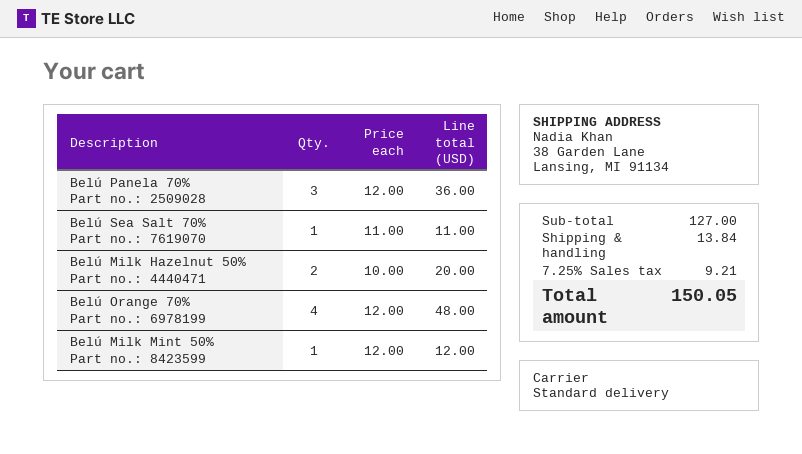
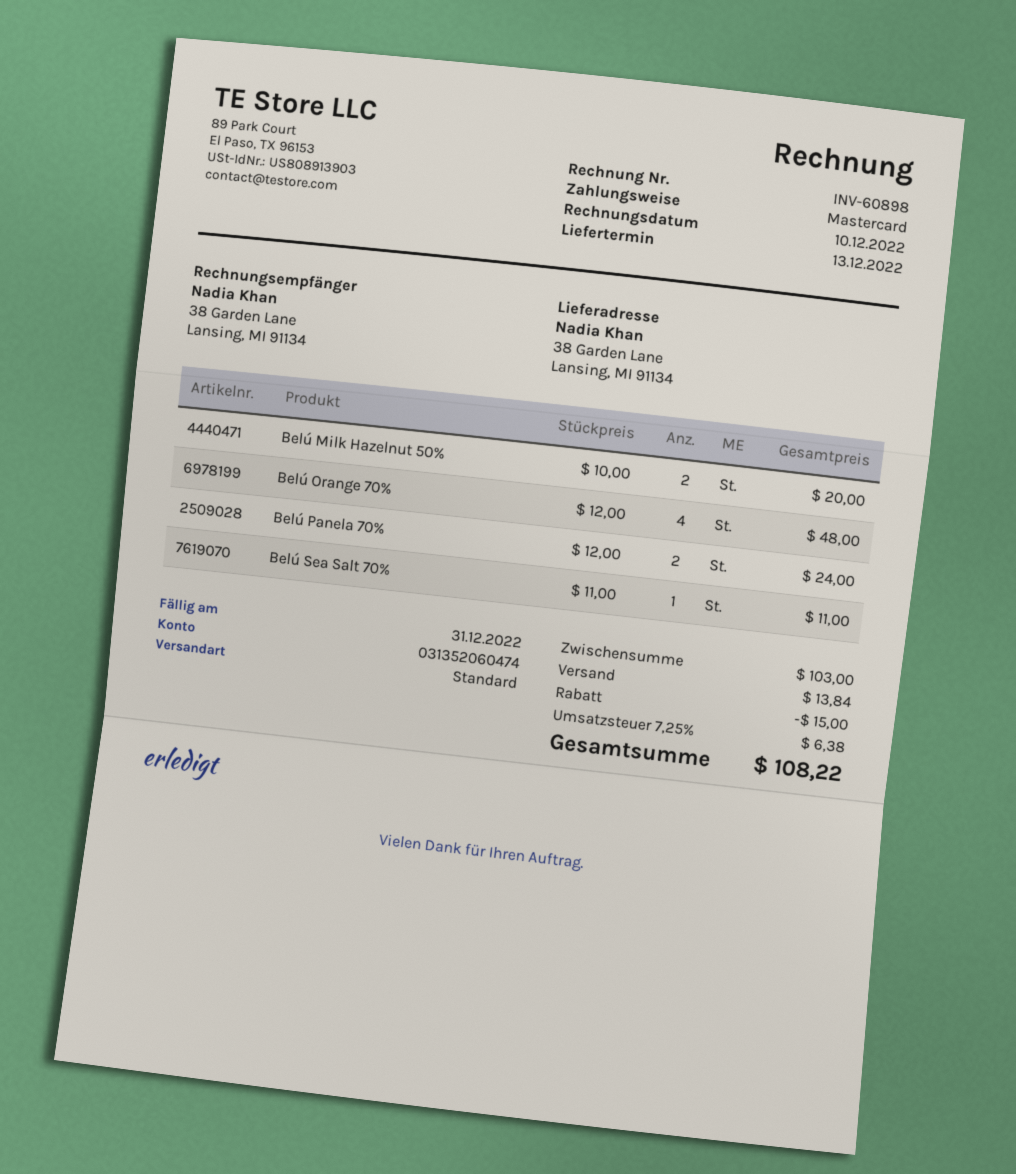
Belú Panela 70%: 3 x 12.00 = 36.00 -> 2 x 12.00 = 24.00
Belú Milk Mint 50%: 1 x 12.00 = 12.00 -> none
subtotal: 127.00 -> 103.00
discount: none -> 15.00
tax: 7.25% = 9.21 -> 7.25% = 6.38
total: 150.05 -> 108.22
..............................
[Task description]: Every line above is to be reproduced verbatim, and the pictures are to be omitted.

[Exercise solution]:
Belú Panela 70%: 3 x 12.00 = 36.00 -> 2 x 12.00 = 24.00
Belú Milk Mint 50%: 1 x 12.00 = 12.00 -> none
subtotal: 127.00 -> 103.00
discount: none -> 15.00
tax: 7.25% = 9.21 -> 7.25% = 6.38
total: 150.05 -> 108.22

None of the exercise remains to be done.